■ Work order:
Copy each entry precisely as written, and do not carry over the pictures.

(Stored entries)
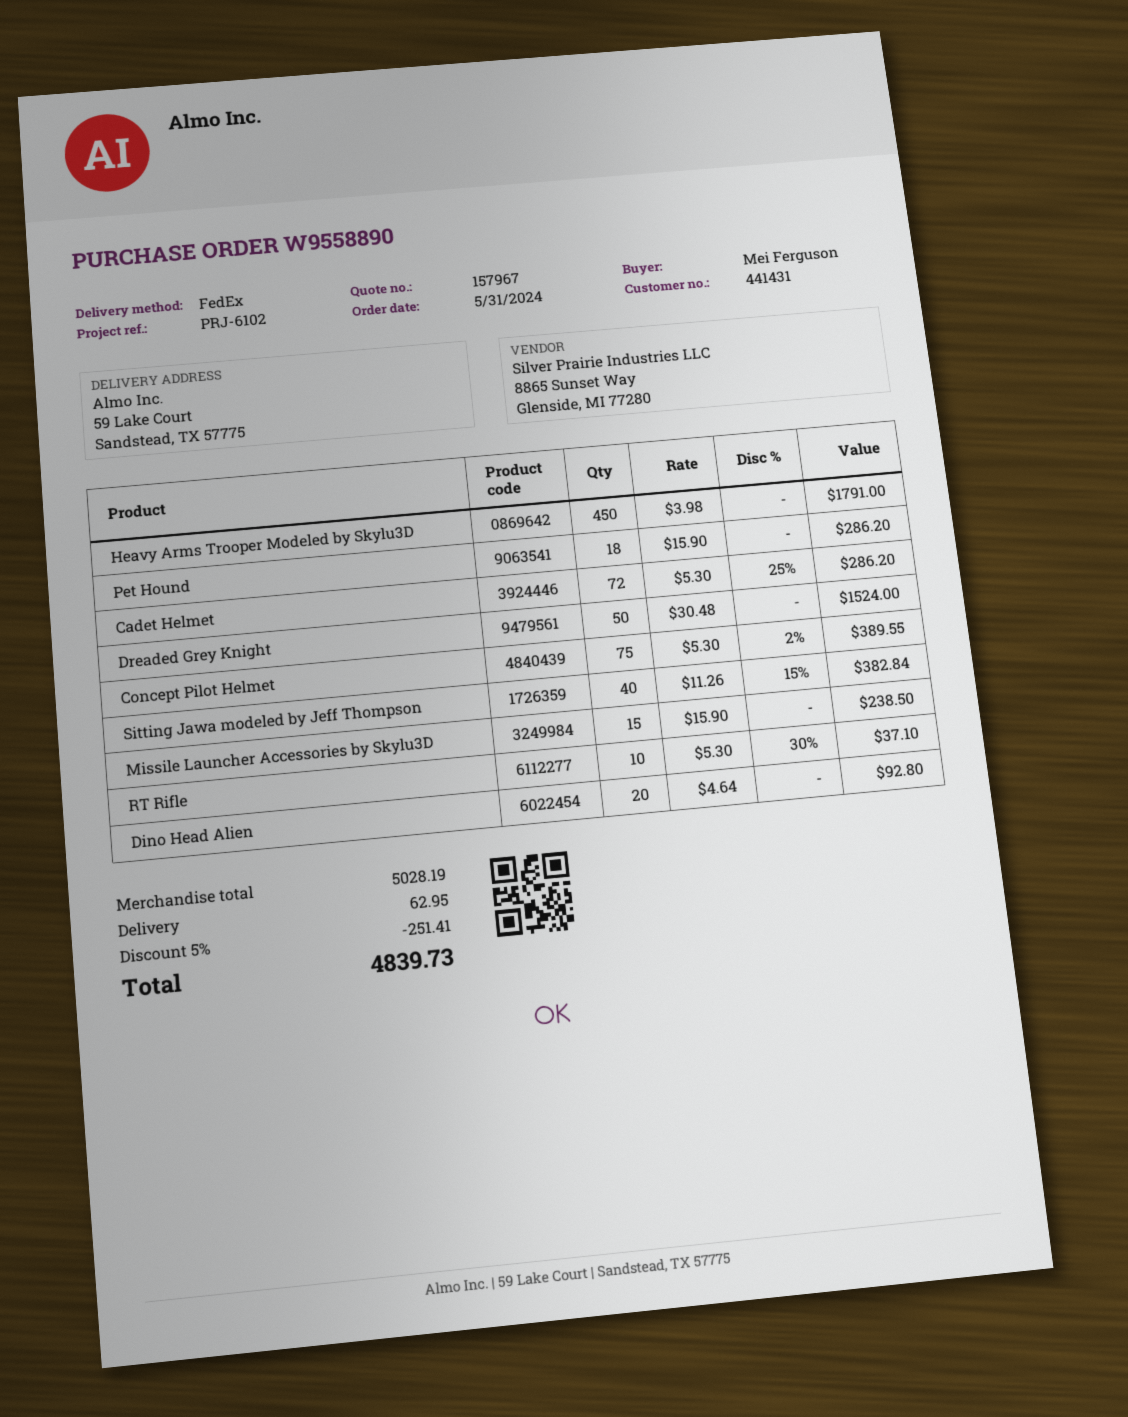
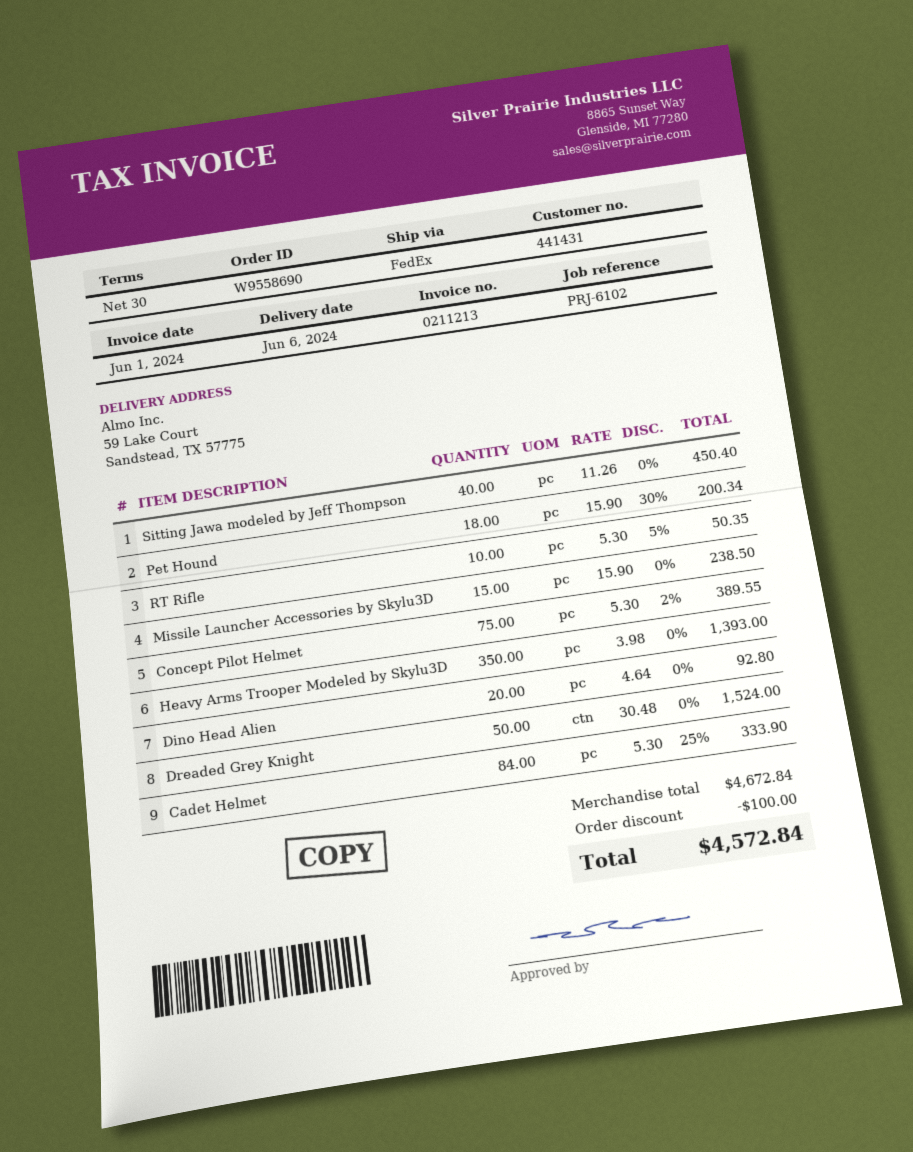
order number: W9558890 -> W9558690
Heavy Arms Trooper Modeled by Skylu3D: 450 x 3.98 = 1791.00 -> 350 x 3.98 = 1393.00
Pet Hound: 18 x 15.90 = 286.20 -> 18 x 15.90 - 30% = 200.34
Cadet Helmet: 72 x 5.30 - 25% = 286.20 -> 84 x 5.30 - 25% = 333.90
Sitting Jawa modeled by Jeff Thompson: 40 x 11.26 - 15% = 382.84 -> 40 x 11.26 = 450.40
RT Rifle: 10 x 5.30 - 30% = 37.10 -> 10 x 5.30 - 5% = 50.35
subtotal: 5028.19 -> 4672.84
discount: 251.41 -> 100.00
shipping: 62.95 -> none
total: 4839.73 -> 4572.84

■ Solved problem:
order number: W9558890 -> W9558690
Heavy Arms Trooper Modeled by Skylu3D: 450 x 3.98 = 1791.00 -> 350 x 3.98 = 1393.00
Pet Hound: 18 x 15.90 = 286.20 -> 18 x 15.90 - 30% = 200.34
Cadet Helmet: 72 x 5.30 - 25% = 286.20 -> 84 x 5.30 - 25% = 333.90
Sitting Jawa modeled by Jeff Thompson: 40 x 11.26 - 15% = 382.84 -> 40 x 11.26 = 450.40
RT Rifle: 10 x 5.30 - 30% = 37.10 -> 10 x 5.30 - 5% = 50.35
subtotal: 5028.19 -> 4672.84
discount: 251.41 -> 100.00
shipping: 62.95 -> none
total: 4839.73 -> 4572.84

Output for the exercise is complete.